Left Coast Crime 2010 - Part II

The convention organizers graciously agreed to work with the Crime Lab Project and the California Institute of Forensic Science to sponsor a special event on Wednesday, March 10.
The Left Coast Crime 2010 Forensic Science Day. They also very generously agreed to donate all proceeds from the day to the Crime Lab Project Foundation, to be given to the CSFI. Rose Ochi tells us that these funds will be used to help graduate students purchase materials to carry out their research.

So not only were we offering something unique to attendees, they were supporting a great cause!

The day took lots of planning and preparation, and we're all indebted to the CFSI's Rose Ochi for her early support of the event, to Harley Sagara for his many efforts, and to Howard Ho for his additional help.

This was a full-day event at the Hertzberg-Davis Forensic Science Center at California State University, Los Angeles. The HSFSC is a new facility that houses forensic science services for the Los Angeles County Sheriff's Department and the Los Angeles Police Department. It is the largest "full service" crime lab in the country. It also includes training and research facilities as well as classrooms.

Attendance was limited to 75 and the event sold out weeks ago.

Here's a quick look at our day.

8:30-8:45 Welcome
We were honored to be welcomed by Cheryl L. Ney, Associate Vice President for Academic Affairs and Dean of Graduate Studies at CSULA.
Rose Ochi, the Executive Director, California Forensic Science Institute and I, in my role as head of The Crime Lab Project, made additional opening statements. Harley Sagara served as our ringmaster throughout the day.
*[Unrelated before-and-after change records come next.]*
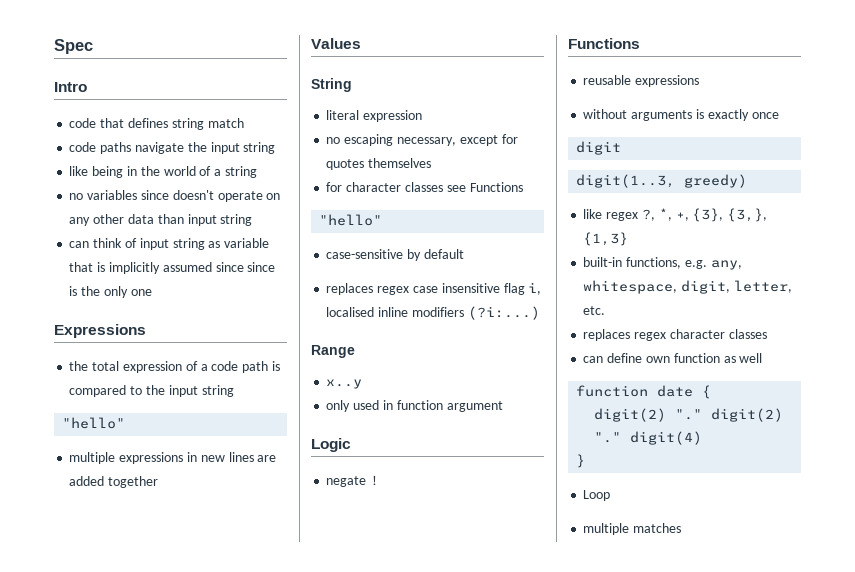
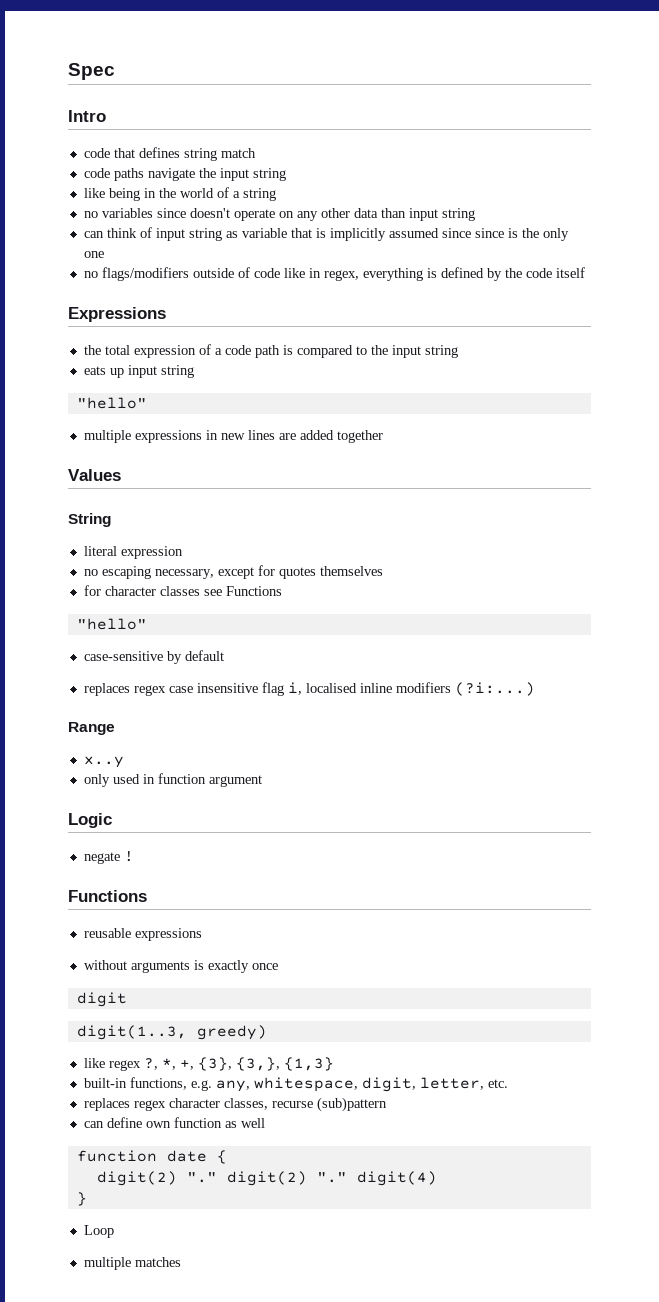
(152, 292) none -> [83,267,585,281] // no flags/modifiers outside of code like in regex, everything is defined by the code itself
(234, 391) none -> [83,365,194,378] // eats up input string
[728,329,767,339] classes -> [223,1097,387,1112] classes, recurse (sub)pattern

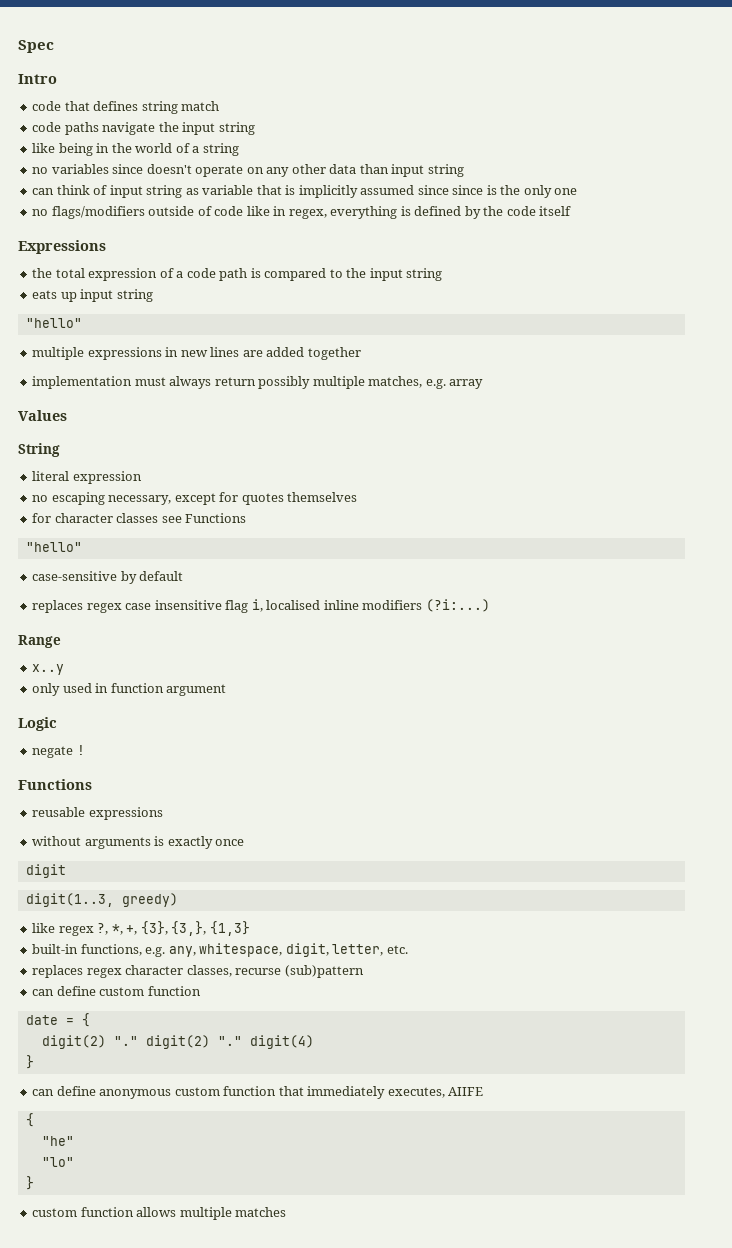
(383, 436) none -> [32,376,484,389] // implementation must always return possibly multiple matches, e.g. array
[145,1117,265,1128] [76,1150,207,1162] own function as well // function date -> [99,986,201,996] [25,1015,74,1025] custom function // date =
[83,1225,114,1238] Loop // -> [32,1086,484,1099] [25,1113,34,1127] [41,1136,74,1146] [41,1157,74,1167] [25,1176,34,1190] [32,1207,177,1217] can define anonymous custom function that immediately executes, AIIFE // { // "he" // "lo" // } // custom function allows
A series of excellent presentations followed:

8:45-9:45 The Crime Scene
Don Johnson, CSULA School of Criminal Justice and Criminalistics

9:45-10:45 Questioned Documents
Mel Cavanaugh, Questioned Documents Examiner, Sgt (Ret.) LASD Scientific Service Bureau

11:00-12:00 Forensic Science and the Courts
Myrna Raeder, Professor of Law, Southwestern University School of Law

After lunch, we split into smaller groups for a tour of the HDFSC. The tour was followed by three more excellent presentations:

2:00-3:00 Firearms
Allison Manfreda, Criminalist II, LAPD Scientific Investigations Division-
Firearm Analysis Unit

3:15-4:15 Trace Evidence
Lynne Herold, Senior Criminalist LASD Scientific Service Bureau/Trace Section

4:15-5:15 Biology-DNA
Katherine Roberts, CSULA School of Criminal Justice and Criminalistics

I did an informal follow up session for writers on using what we had learned. Each attendee also received a handout with lots of additional information.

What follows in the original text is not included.